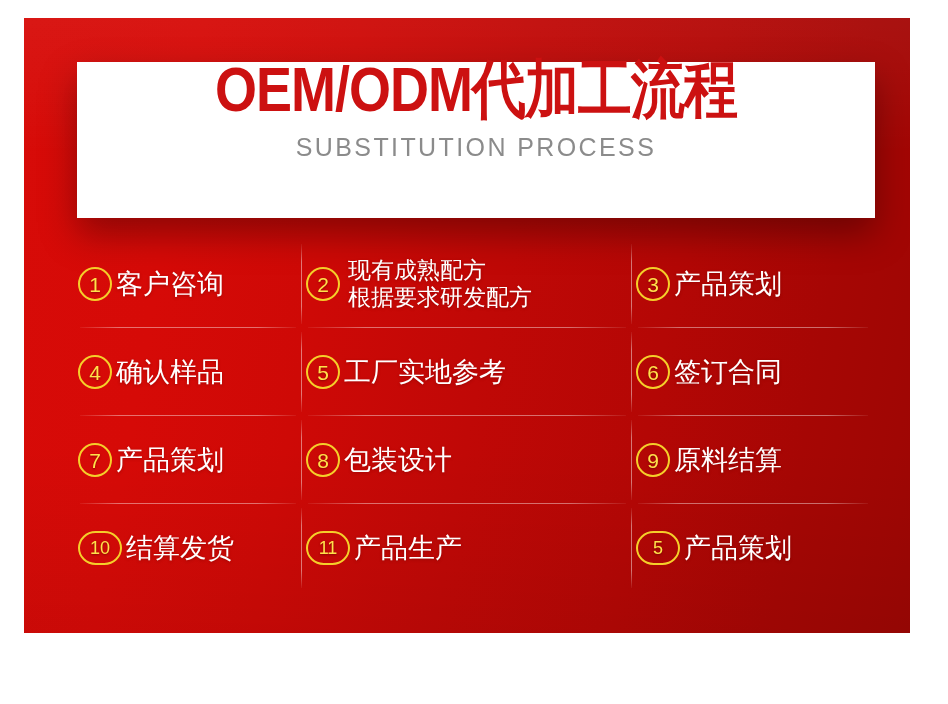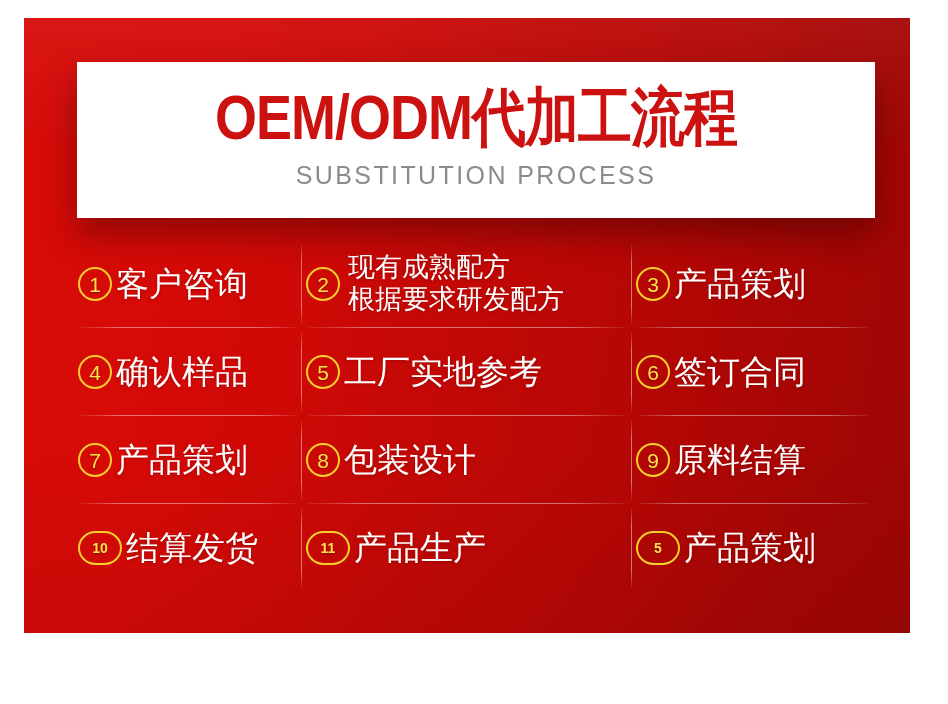--- a/index.html
+++ b/index.html
@@ -68,7 +68,7 @@
     display: flex;
     flex-direction: column;
     align-items: center;
-    justify-content: center;
+    justify-content: flex-start;
   }
 
   .title-main {

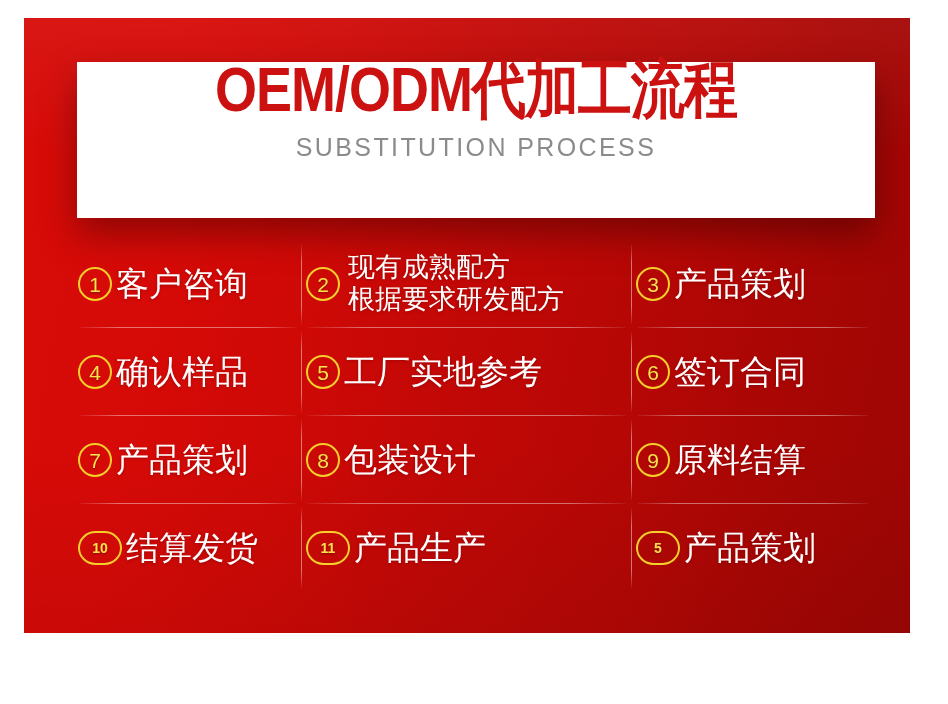--- a/index.html
+++ b/index.html
@@ -173,7 +173,7 @@
 
   .step-label {
     font-family: "Liberation Sans", "DejaVu Sans", sans-serif;
-    font-size: 33px;
+    font-size: 27px;
     font-weight: normal;
     color: #ffffff;
     letter-spacing: 0px;

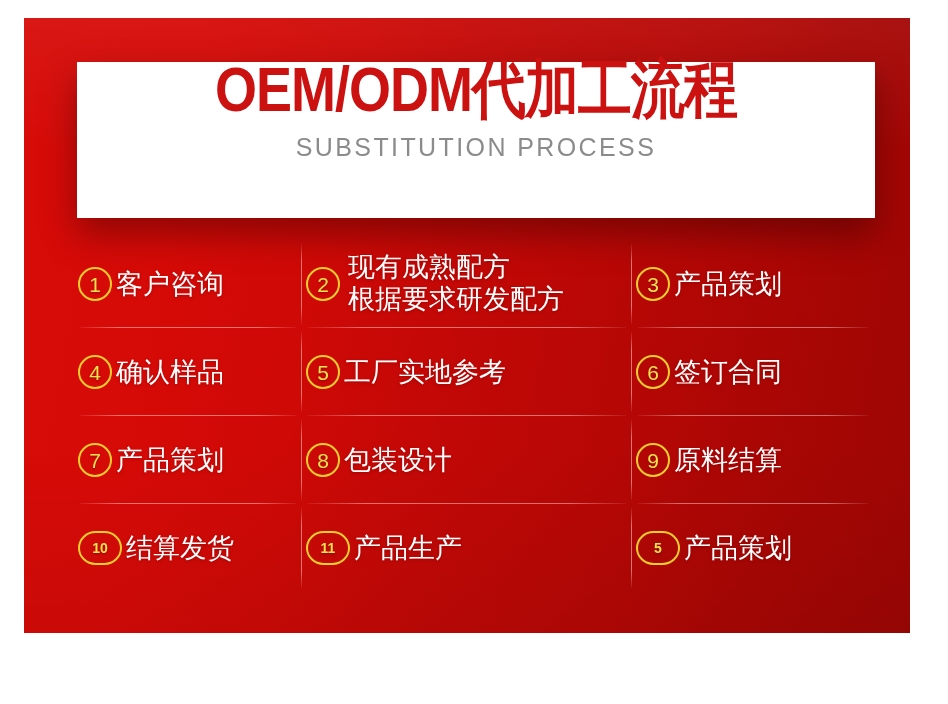--- a/index.html
+++ b/index.html
@@ -183,7 +183,7 @@
 
   
   .step-label.two-line {
-    font-size: 27px;
+    font-size: 23px;
     line-height: 1.17;
     white-space: normal;
   }

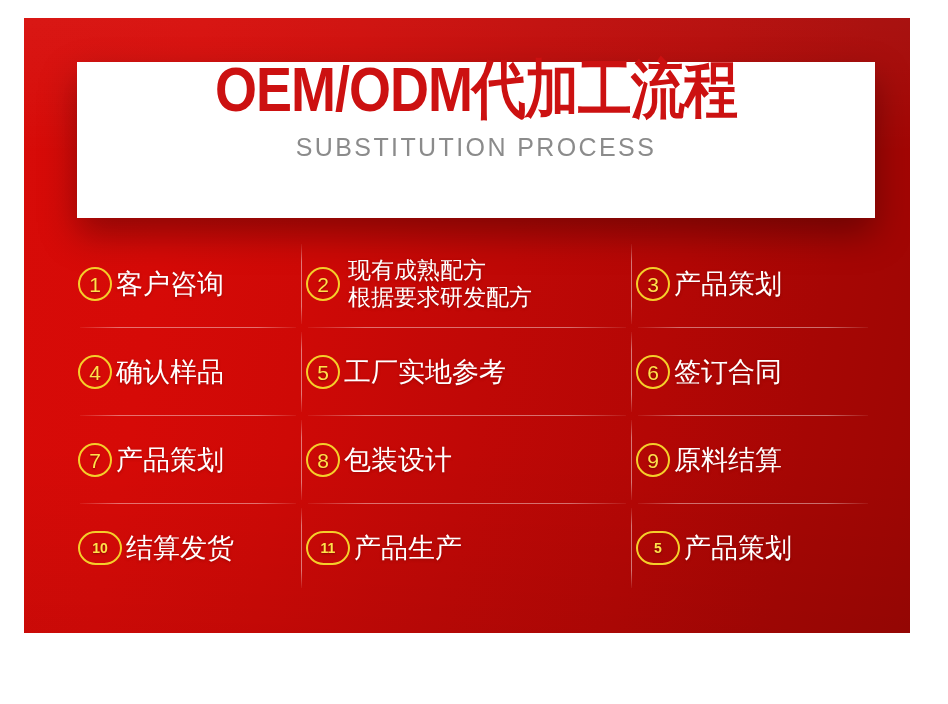--- a/index.html
+++ b/index.html
@@ -167,8 +167,7 @@
   .step-num.wide {
     min-width: 44px;
     border-radius: 40%/50%;
-    font-size: 14px;
-    font-weight: bold;
+    font-size: 18px;
   }
 
   .step-label {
:::
Set down the records above exactly, leaving out pictures.

EXERCISE RESULT
--- a/index.html
+++ b/index.html
@@ -68,7 +68,7 @@
     display: flex;
     flex-direction: column;
     align-items: center;
-    justify-content: center;
+    justify-content: flex-start;
   }
 
   .title-main {

--- a/index.html
+++ b/index.html
@@ -173,7 +173,7 @@
 
   .step-label {
     font-family: "Liberation Sans", "DejaVu Sans", sans-serif;
-    font-size: 33px;
+    font-size: 27px;
     font-weight: normal;
     color: #ffffff;
     letter-spacing: 0px;

--- a/index.html
+++ b/index.html
@@ -183,7 +183,7 @@
 
   
   .step-label.two-line {
-    font-size: 27px;
+    font-size: 23px;
     line-height: 1.17;
     white-space: normal;
   }

--- a/index.html
+++ b/index.html
@@ -167,8 +167,7 @@
   .step-num.wide {
     min-width: 44px;
     border-radius: 40%/50%;
-    font-size: 14px;
-    font-weight: bold;
+    font-size: 18px;
   }
 
   .step-label {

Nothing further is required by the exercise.